Elle protégea les feuillets d’un papier d’emballage et s’approcha d’André Bognol.

—  J’ai un service à vous demander. Il faudrait délivrer ce paquet à ma belle-sœur, en sonnant à la porte de son appartement et non à la librairie. Évidemment, vous prendriez un fiacre…

—  Dès que nous aurons assaisonné cette salade, nous partirons.

André Bognol s’était attendu à ce que Mme Pignot le reçût elle-même, non cette jeune fille au visage constellé de taches de son et aux larges yeux noisette.

— Vous… vous êtes qui ? bégaya-t-elle.

— Quelle godiche ! Dégagez, Zulma ! C’est à quel propos ? s’enquit Euphrosine, minaudant et s’évertuant à creuser de fossettes sa figure joufflue.

—  Nous sommes chargés par Mme Legris de présenter ceci personnellement à sa belle-sœur.

—  Nous ? Qui ça, nous ? Y en a d’autres ?

Zulma allongea le cou.

— C’est une façon de causer, bécasse. Fiez-vous à moi, monsieur, j’ vais lui donner, à Mme Iris, j’suis la mère de son époux.

Au garde-à-vous, André Bognol crispa légèrement la bouche sans pour autant obtempérer.

— Donnez-le-moi, j’vous dis !

— Mme Legris nous a transmis une consigne, nous vous serions obligé de l’appliquer, énonça-t-il d’un air inébranlable.

—  La confiance règne ! Puisque c’est ça, va donc la chercher, niquedouille, mes fourneaux m’réclament ! cria Euphrosine à Zulma en tournant casaque.

La bonne exécuta une révérence extatique, fascinée par André Bognol qui de son côté était la proie d’un bouleversement inconnu. Elle s’éloigna à reculons et fut engloutie dans l’appartement avant qu’à son tour Iris ne parût.

— Zulma m’apprend que vous avez un colis de la part de Tasha ?

Il le lui remit avec une profonde courbette.

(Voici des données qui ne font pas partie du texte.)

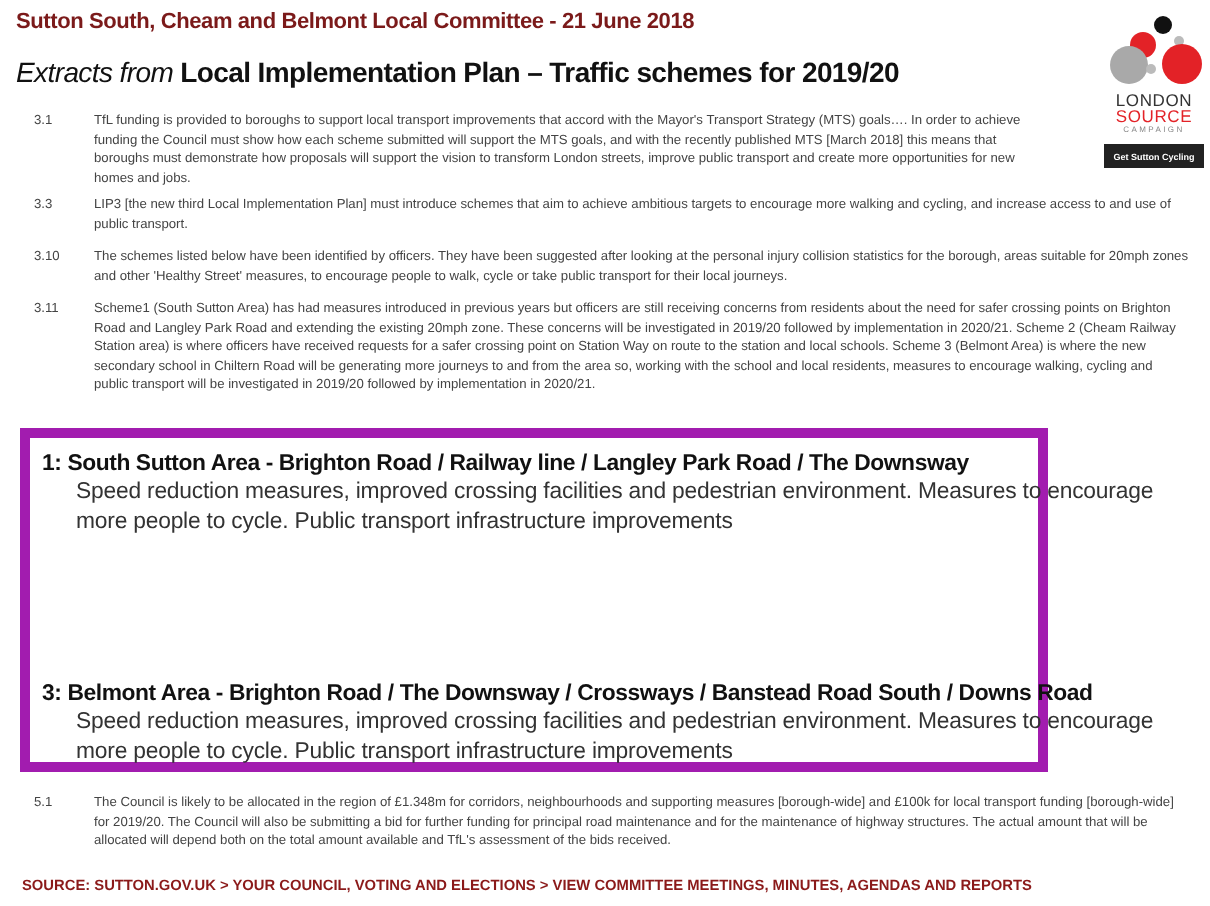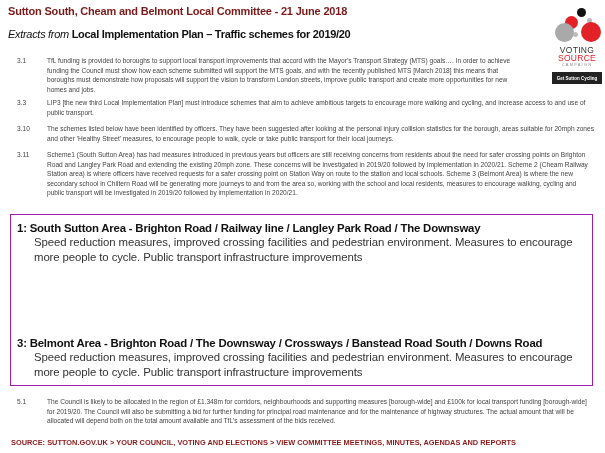"Extracts from Local Implementation Plan" .subtitle { font-size: 11px -> 14px }
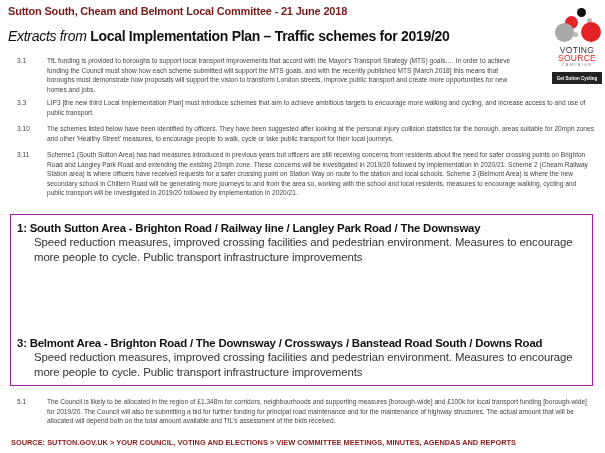"VOTING" div.lcc-text { text: VOTING -> LONDON }
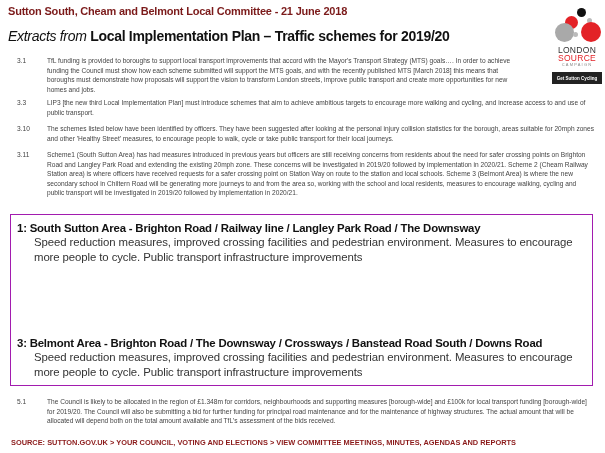"1: South Sutton Area -" .box { border: 1px solid #a21caf -> 5px solid #a21caf; width: 583px -> 514px }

Iris contint à grand-peine un éclat de rire et courut s’enfermer dans sa chambre.

En transe, Zulma tapotait d’un plumeau inefficace les chaises du salon en se répétant : « C’est donc ça, l’coup d’foudre ! » pendant que, cloîtrée dans la cuisine, Euphrosine enrageait de ne pas avoir emporté son keepsake.

— La première chose que je f’rai à la maison, ça sera de l’coucher dans mon journal, ce larbin prétentieux !

Iris découvrit avec ravissement les aquarelles de Tasha, où dominaient le vert et le bleu. Elle allait fabriquer un livre aussi beau que ceux du Moyen Âge, et chaque soir elle le montrerait à sa fille. En entendant le pas de Joseph, elle cacha précipitamment les illustrations sous le matelas, près du cahier.

— Ma chérie, il s’est entretenu avec moi d’égal à égal, il m’a incité à continuer, il consent même à ce que je lui dédicace un exemplaire de mon roman !

— Qui donc, mon amour ?

— M. Zola ! Au moment où je prenais congé, j’ai été frappé d’une illumination, je terminerai Le Bouquet du Diable ainsi : l’ignoble Zandini envoyé au bagne de Toulon sera délivré grâce à la belle Carmella déguisée en gardien. Il s’éprendra d’elle, renoncera à la tuer, et ensemble ils vogueront vers l’Argentine.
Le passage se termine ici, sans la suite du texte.